A Universal Reference Curve for Disk+Gas Galaxies

One saturating shape, anchored at the reference ring, flat in the limit

BeeTheory.com · Real data · 21 May 2026

Result first

Normalized by a single visible reference ring — radius R_ring, velocity V_ring — the rotation curves of 143 bulgeless galaxies share one shape. It is captured by a single saturating law that passes through (1, 1) by construction and flattens to a constant in the limit: V/V_ring rises from the centre, equals 1 at the ring radius, and levels off near 1.60 far out. No per-galaxy tuning — one universal curve.

1. The reference ring

Each disk+gas galaxy is reduced to one ring carrying its visible mass at the mass-weighted radius.
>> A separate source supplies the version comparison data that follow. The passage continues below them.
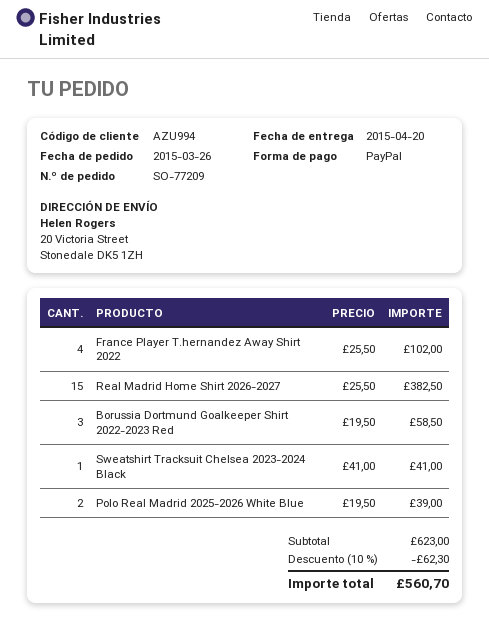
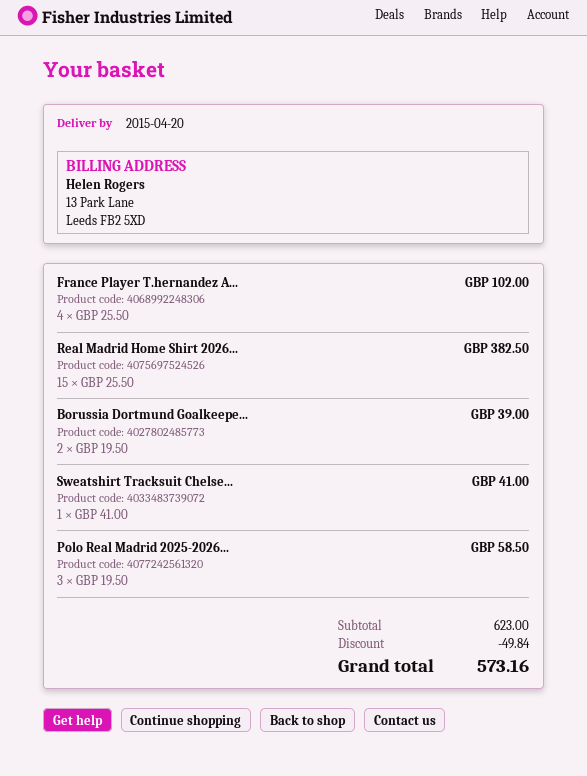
Borussia Dortmund Goalkeeper Shirt 2022-2023 Red: 3 x 19.50 = 58.50 -> 2 x 19.50 = 39.00
Polo Real Madrid 2025-2026 White Blue: 2 x 19.50 = 39.00 -> 3 x 19.50 = 58.50
discount: 62.30 -> 49.84
total: 560.70 -> 573.16

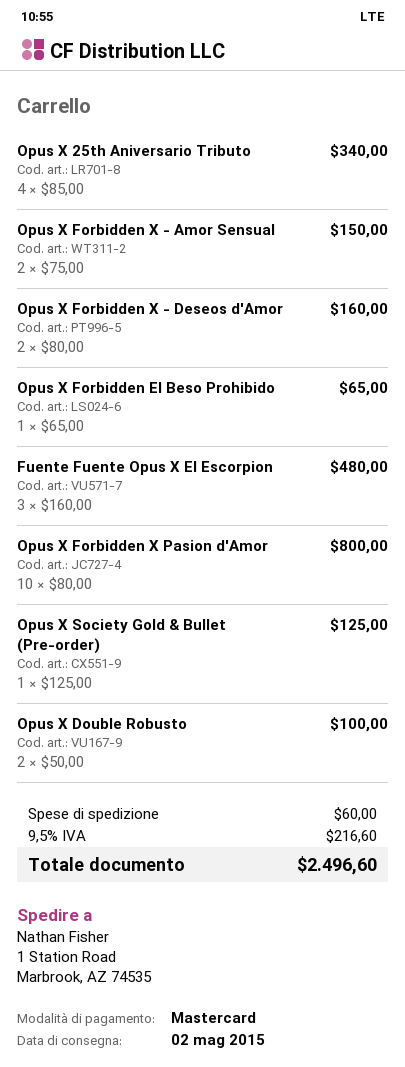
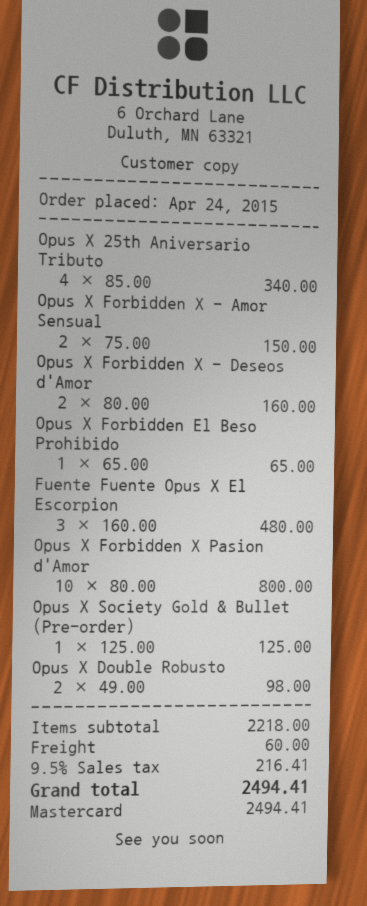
Opus X Double Robusto: 2 x 50.00 = 100.00 -> 2 x 49.00 = 98.00
tax: 9.5% = 216.60 -> 9.5% = 216.41
total: 2496.60 -> 2494.41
This fixes two natural reference quantities: R_ring (where the mass sits) and V_ring = √(G·M_ring/R_ring) (the ring’s own circular velocity). Dividing every measured rotation point by these two values puts all galaxies on the same axes — and anchors them at the common point (1, 1).

2. The reference curve

Across four decades of mass, the normalized points follow one shape. Two requirements pin it down: it must pass through (1, 1), and it must become horizontal far out — real rotation curves plateau, they do not climb without end. A logarithm passes through (1,1) but rises forever; a saturating rational form does both:

V / V_ring = 1 + 0.60 · (x − 1) / (x + 0.74), x = R / R_ring

At x = 1 the numerator vanishes, so V/V_ring = 1 exactly — the curve is anchored at the ring. As x → ∞ the ratio tends to 1, so V/V_ring approaches the flat asymptote 1.60. The single shape rises, crosses the ring at unity, and levels off.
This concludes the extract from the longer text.